Personal information
- Born: 6 June 1972 (age 54) Shimokawa, Hokkaido, Japan
- Height: 1.76 m (5 ft 9 in)

Sport
- Sport: Ski jumping
- Club: Tsuchiya Home Ski Team

World Cup career
- Seasons: 1988–89 to 1993–94 1995–96 to 2019–20 2022–23 to present;
- Indiv. starts: 579
- Indiv. podiums: 63
- Indiv. wins: 17
- Team starts: 73
- Team podiums: 19
- Team wins: 3
- Nordic titles: 1 (1999)

Achievements and titles
- Personal bests: 241.5 m (792 ft) Vikersund, 19 March 2017

Medal record
| Event | 1st | 2nd | 3rd |
| Olympic Games | 0 | 2 | 1 |
| Ski Jumping World Championships | 0 | 2 | 5 |
| Ski Flying World Championships | 1 | 0 | 0 |
| Total | 1 | 4 | 6 |
Representing Japan
Men's ski jumping
Olympic Games
| Silver medal – second place | 1994 Lillehammer | Team LH |
| Silver medal – second place | 2014 Sochi | Individual LH |
| Bronze medal – third place | 2014 Sochi | Team LH |
World Championships
| Silver medal – second place | 1999 Ramsau | Team LH |
| Silver medal – second place | 2003 Val di Fiemme | Team LH |
| Bronze medal – third place | 2003 Val di Fiemme | Individual NH |
| Bronze medal – third place | 2003 Val di Fiemme | Individual LH |
| Bronze medal – third place | 2007 Sapporo | Team LH |
| Bronze medal – third place | 2009 Liberec | Team LH |
| Bronze medal – third place | 2015 Falun | Mixed team NH |
Men's ski flying
World Championships
| Gold medal – first place | 1992 Harrachov | Individual |

= Noriaki Kasai =

Japanese ski jumper (born 1972)

Noriaki Kasai (葛西 紀明, Kasai Noriaki) is a Japanese ski jumper. His career achievements include a gold medal at the 1992 Ski Flying World Championships, winning the 1999 Nordic Tournament, individual silver medal at the 2014 Winter Olympics, and two individual bronze medals at the 2003 Ski Jumping World Championships.

During his career, Kasai has broken numerous ski jumping records. In 2016, he was honoured with two Guinness World Records certificates for the most individual World Cup starts, not only in ski jumping, but in all World Cup disciplines organized by the International Ski Federation. At World Cup level, Kasai competed for a total of 35 seasons between 1988–89 and 2025–26.

==Career==

===1988: World Cup debut===
Kasai made his World Cup debut on 17 December 1988 in Sapporo, Japan, at the age of 16, reaching 31st place. A year later he performed in his first Nordic World Championships in Lahti, Finland.

===1992: World champion===
He won his first and to date only major championship at the FIS Ski Flying World Championships 1992 in Harrachov, Czechoslovakia. He won after a second day of competition which was cancelled after strong winds and a crash of Christof Duffner. At that time he was among the world's top jumpers, known for his extraordinary style, holding his body almost flat between his skis.

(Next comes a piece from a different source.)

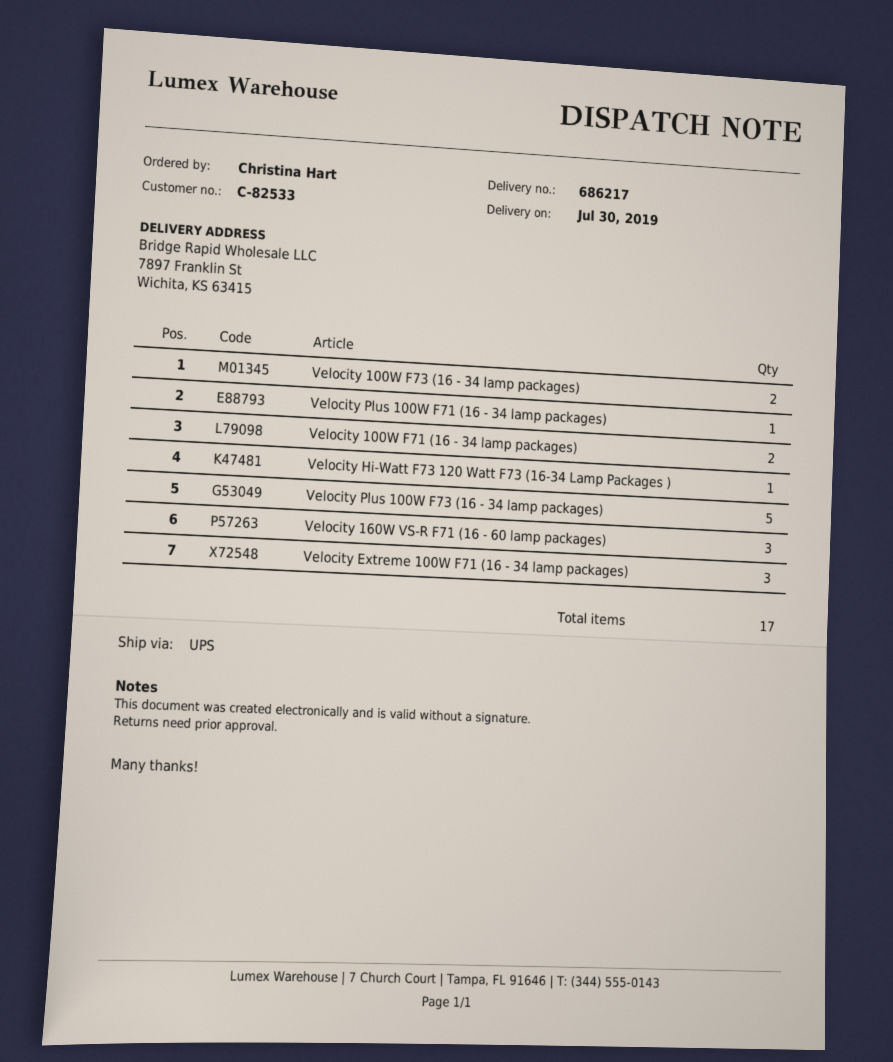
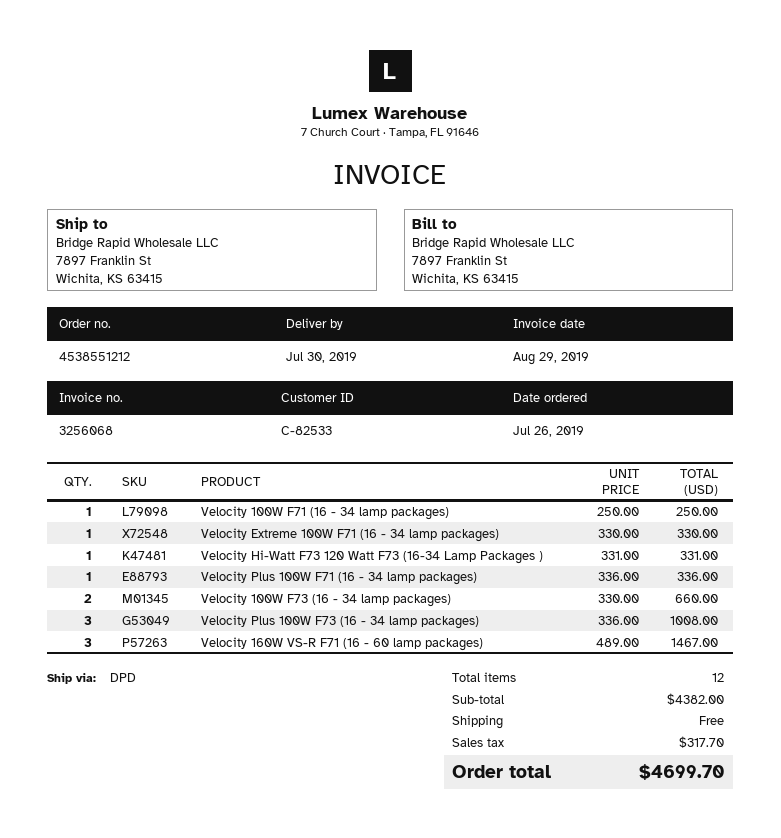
shipping method: UPS -> DPD
Velocity 100W F71 (16 - 34 lamp packages): 2 -> 1
Velocity Plus 100W F73 (16 - 34 lamp packages): 5 -> 3
Velocity Extreme 100W F71 (16 - 34 lamp packages): 3 -> 1
total quantity: 17 -> 12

===1994: Olympic team medal===
In 1994, he was a member of the Japanese national team that won a silver medal in the team large hill and finished fifth in the individual large hill at the Winter Olympics in Lillehammer. After breaking his shoulder he missed the entire 1994–95 season.

===1999: Nordic Tournament===
In 1999, Kasai won the ski jumping competition at the Holmenkollen Ski Festival and Nordic Tournament overall title. He collected a total of seven medals at the Nordic World Championships, including two silver (team large hill in 1999 and 2003) and five bronze medals (individual normal hill and individual large hill in 2003, team large hill in 2007 and 2009, and mixed team normal hill in 2015). At the 2010 Winter Olympics in Vancouver, he finished eighth on the large hill and 17th on the normal hill.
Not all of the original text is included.